As we work our way toward the end of 2009, the weight of what we face as individuals, as families, as states, as a nation seems completely overwhelming. Never have we seen giant ice bergs floating in a tropical ocean with warnings for ships to be careful of ice as they head for the palm trees. We know we are killing the planet and yet countries, our own included, won’t figure out how to cap carbon emissions. We are ecstatic to find water on the moon because it may be a launching point for space exploration when this planet is uninhabitable. We’re fighting two wars and more young Americans are about to be added to that mix.
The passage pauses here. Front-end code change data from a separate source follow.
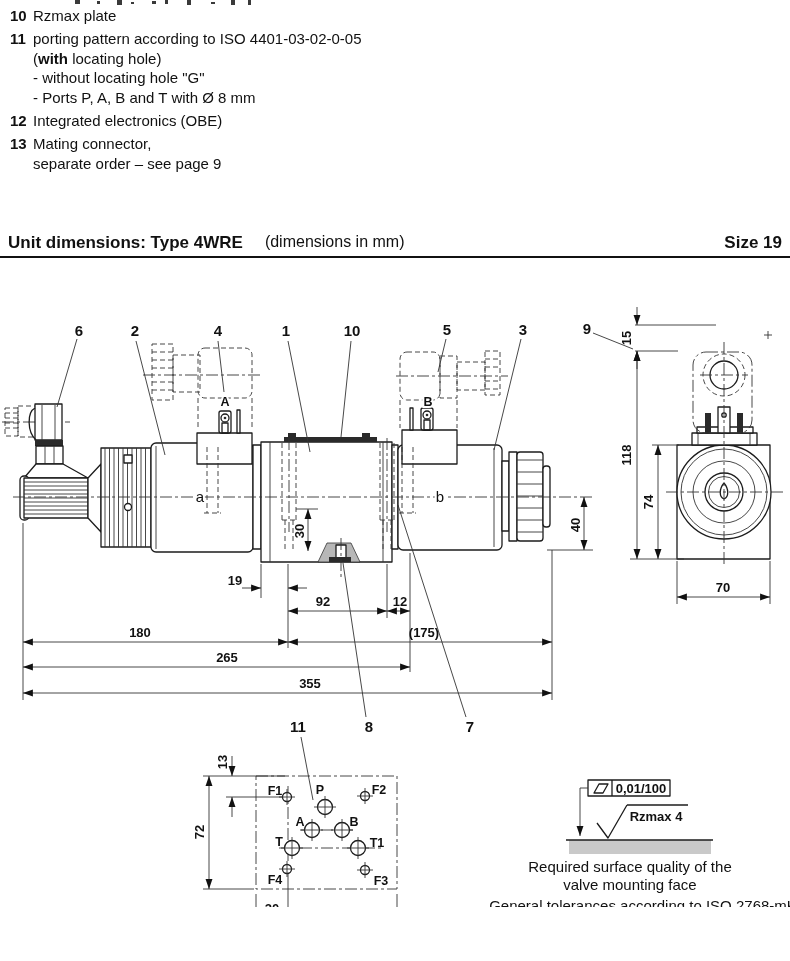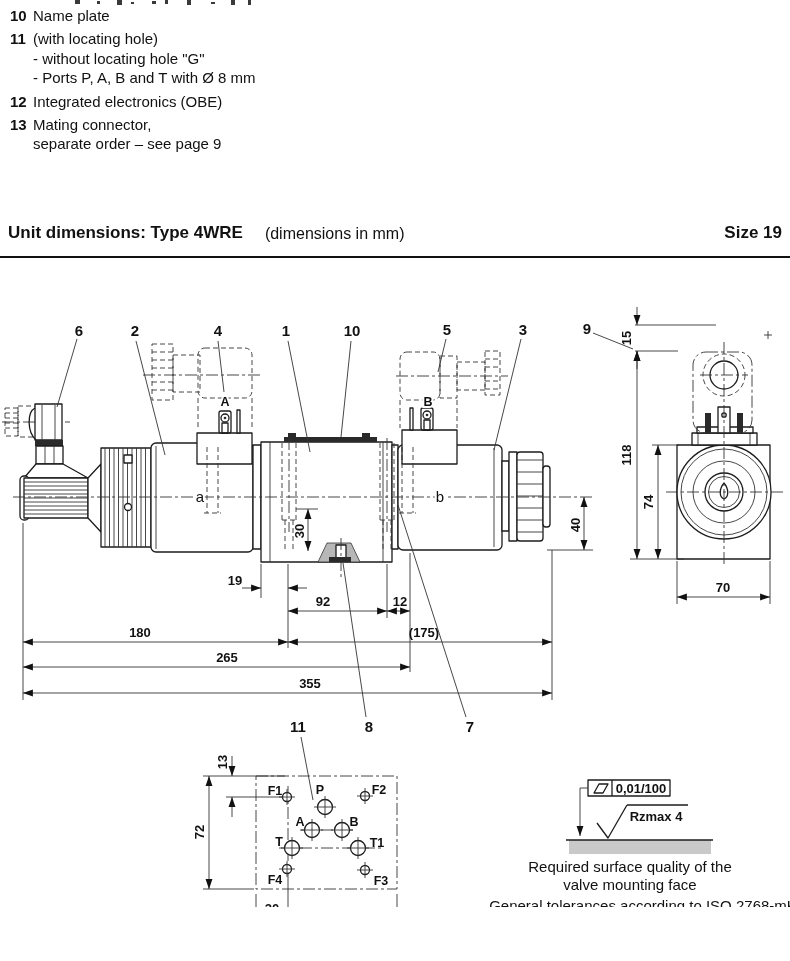--- a/index.html
+++ b/index.html
@@ -59,7 +59,7 @@
     <div class="note">
       <span class="num">10</span>
       <div class="lines">
-          <div>Name plate</div>
+          <div>Rzmax plate</div>
         </div>
     </div>
     <div class="note">

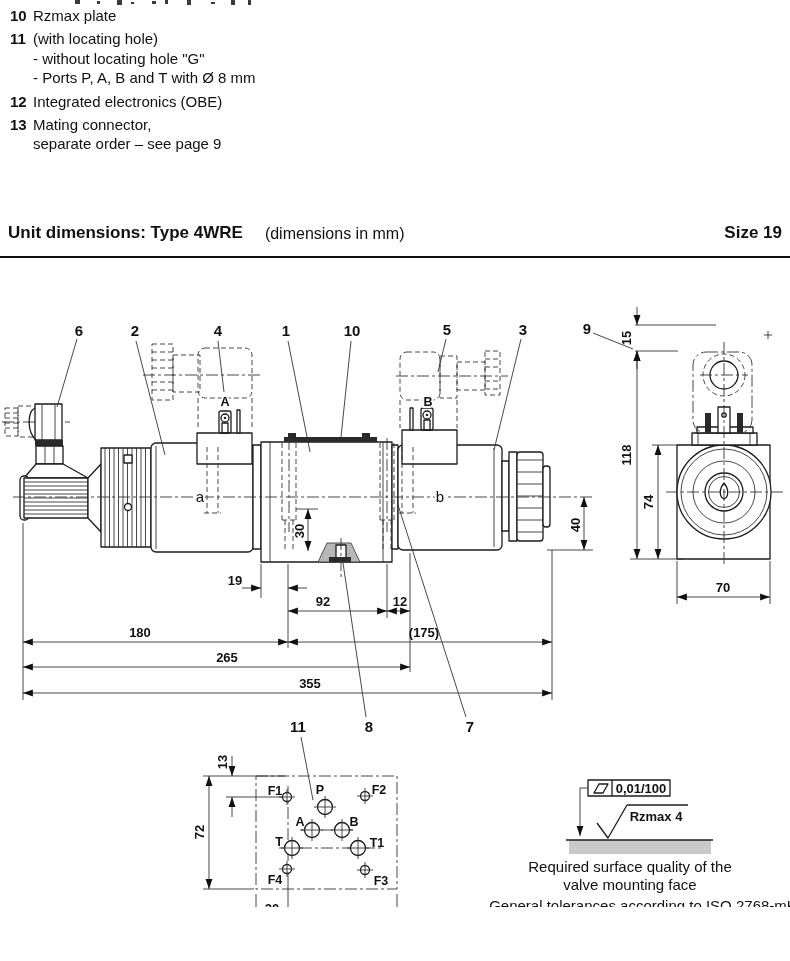--- a/index.html
+++ b/index.html
@@ -65,6 +65,7 @@
     <div class="note">
       <span class="num">11</span>
       <div class="lines">
+        <div>porting pattern according to ISO 4401-03-02-0-05</div>
         <div><span>(</span><b>with</b><span> locating hole)</span></div>
         <div>- without locating hole "G"</div>
         <div>- Ports P, A, B and T with Ø 8 mm</div>

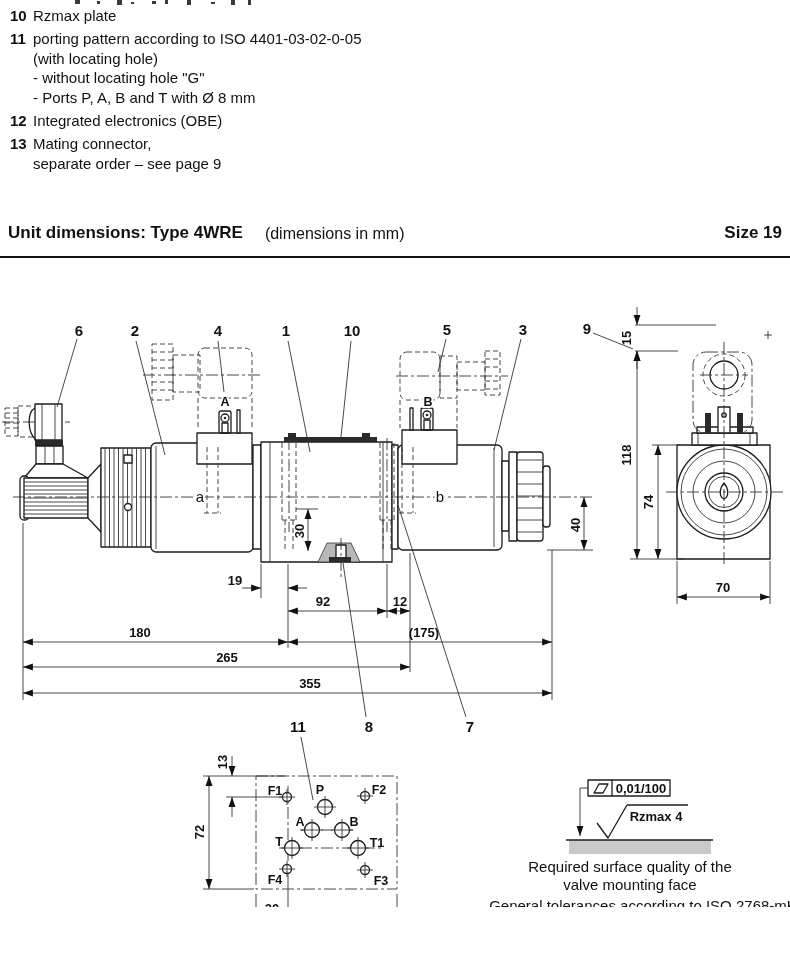--- a/index.html
+++ b/index.html
@@ -12,7 +12,7 @@
   .note{display:flex;margin-bottom:4px;}
   .note .num{width:23px;font-weight:bold;font-size:15px;line-height:19.4px;flex:none;}
   .note .lines{font-size:15px;line-height:19.4px;}
-  .note .lines b{font-weight:normal;}
+  .note .lines b{font-weight:bold;}
   
   .heading{position:absolute;left:8px;right:8px;top:223px;display:flex;align-items:flex-end;}
   .h-title{font-size:17px;font-weight:bold;}

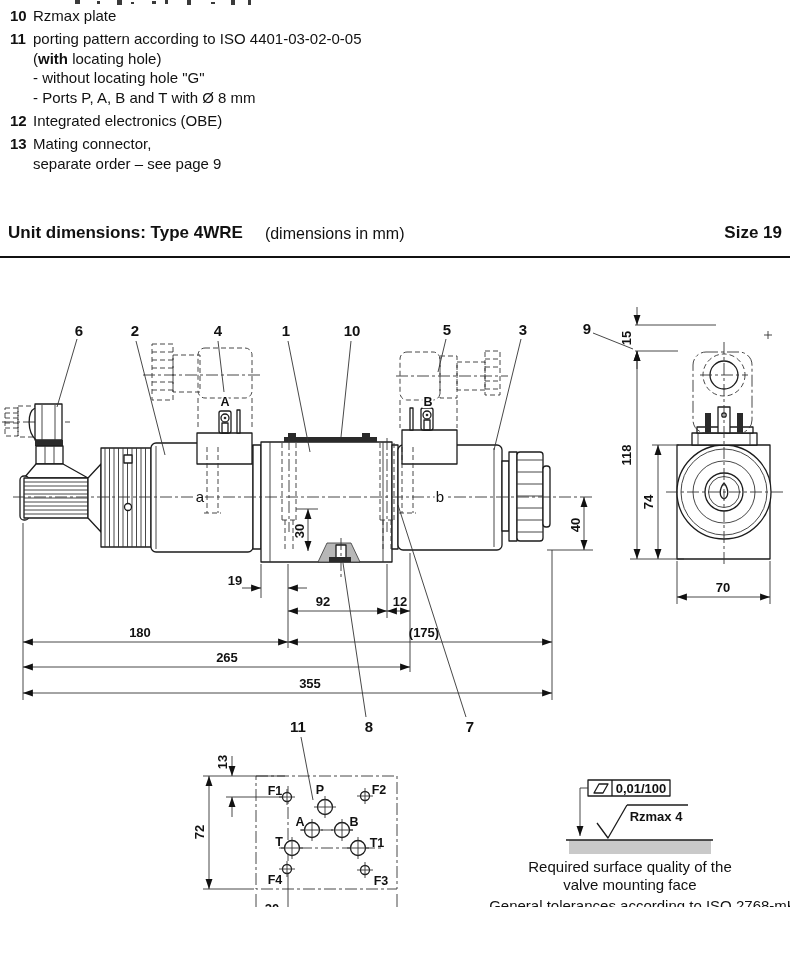--- a/index.html
+++ b/index.html
@@ -14,7 +14,7 @@
   .note .lines{font-size:15px;line-height:19.4px;}
   .note .lines b{font-weight:bold;}
   
-  .heading{position:absolute;left:8px;right:8px;top:223px;display:flex;align-items:flex-end;}
+  .heading{position:absolute;left:8px;right:8px;top:233px;display:flex;align-items:flex-start;}
   .h-title{font-size:17px;font-weight:bold;}
   .h-sub{font-size:16px;margin-left:22px;}
   .h-size{font-size:17px;font-weight:bold;margin-left:auto;}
The economy at the grass roots level is scary, with long lines at a 4 A.M. Target opening unexplained in the light of sanity. What issue gets us, and turns us into fighters and free rangers rather than those accepting the cage and the hatchet? We hear everybody taking about the importance of education as the lynch pin for everything else faced both now and tomorrow. We’ll get better thinkers, inventors, workers; better peace makers, economists, teachers. Beware of the gobble-gobble and consider the source. Look for results, you know- that ancient concept known as truth. A little sass along with the pabulum is a good thing. We have a Heritage in special education. Don’t sell it out for the sake of convenience and a large serving of white meat.